Segment Start: INFORMATION PROVIDED

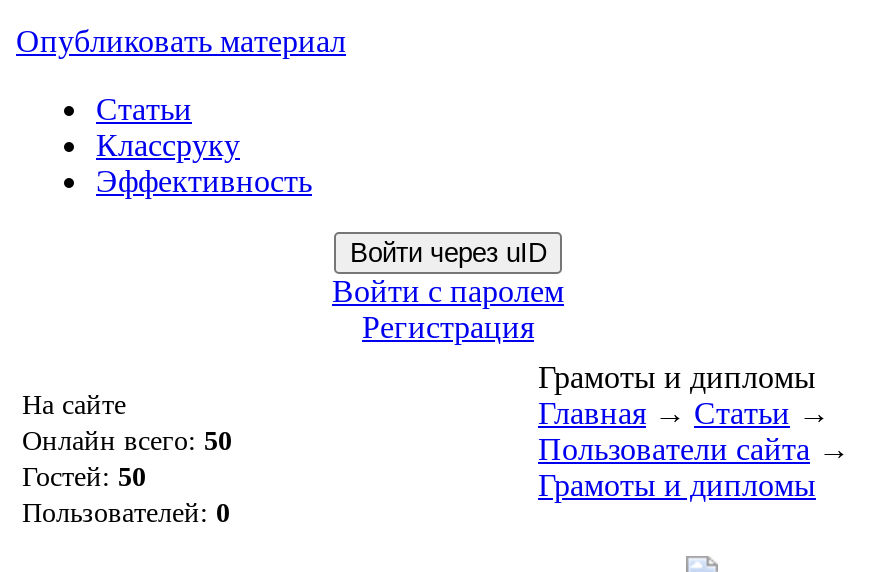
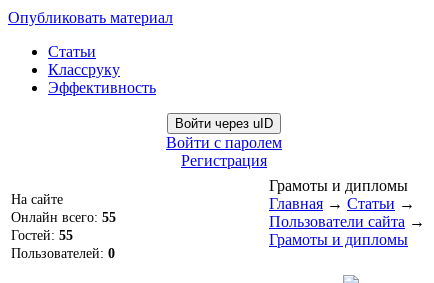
- Онлайн всего: 50
+ Онлайн всего: 55

- Гостей: 50
+ Гостей: 55
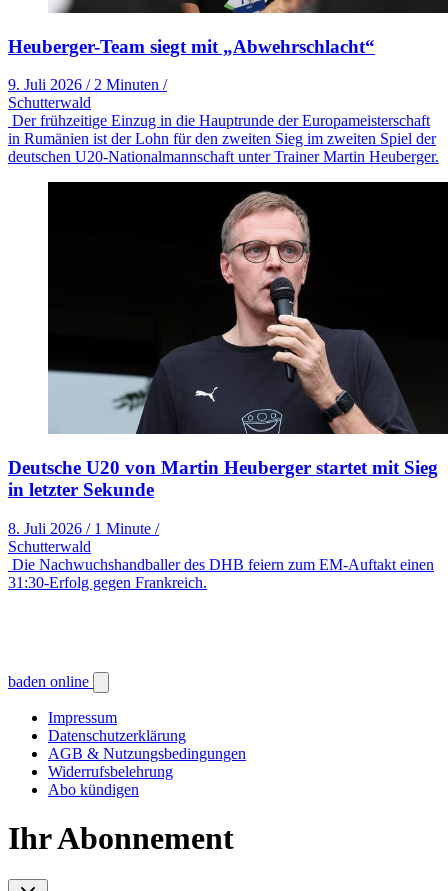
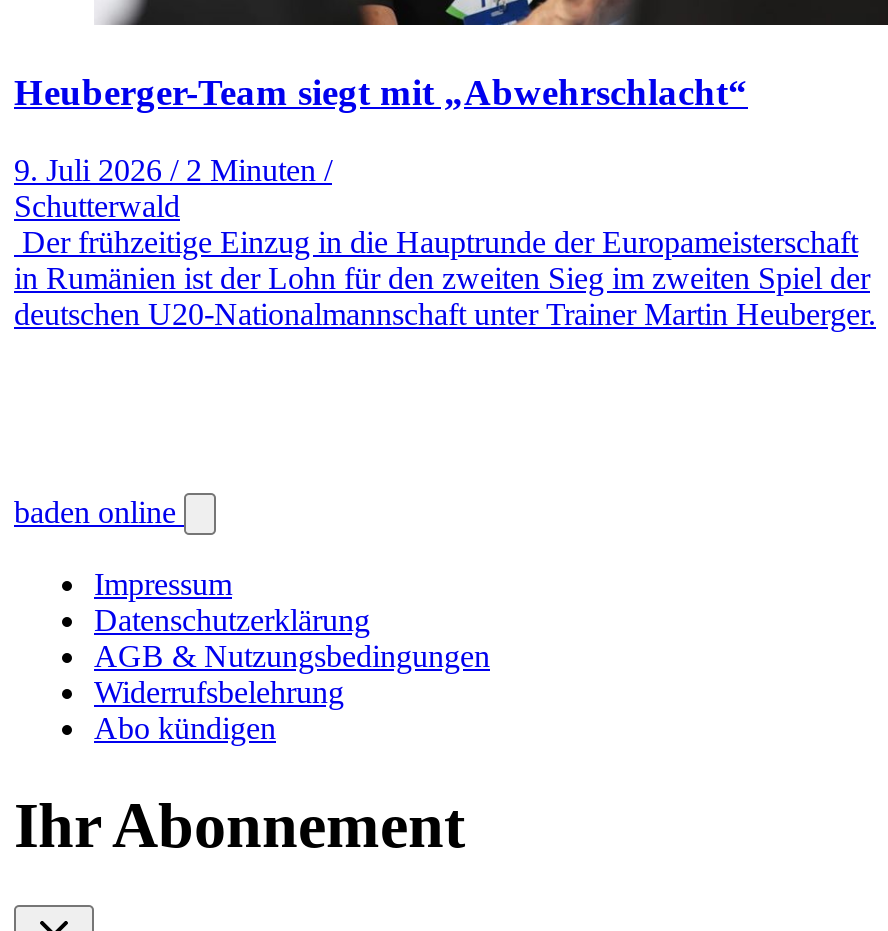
- [image]
- Deutsche U20 von Martin Heuberger startet mit Sieg
- in letzter Sekunde
- 8. Juli 2026 / 1 Minute /
- Schutterwald
- Die Nachwuchshandballer des DHB feiern zum EM-Auftakt einen
- 31:30-Erfolg gegen Frankreich.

Segment End: INFORMATION PROVIDED

• [WHAT YOU NEED TO DO]: The records above need to be copied exactly, though not their pictures.

• [YOUR RESPONSE]:
- Онлайн всего: 50
+ Онлайн всего: 55

- Гостей: 50
+ Гостей: 55
- [image]
- Deutsche U20 von Martin Heuberger startet mit Sieg
- in letzter Sekunde
- 8. Juli 2026 / 1 Minute /
- Schutterwald
- Die Nachwuchshandballer des DHB feiern zum EM-Auftakt einen
- 31:30-Erfolg gegen Frankreich.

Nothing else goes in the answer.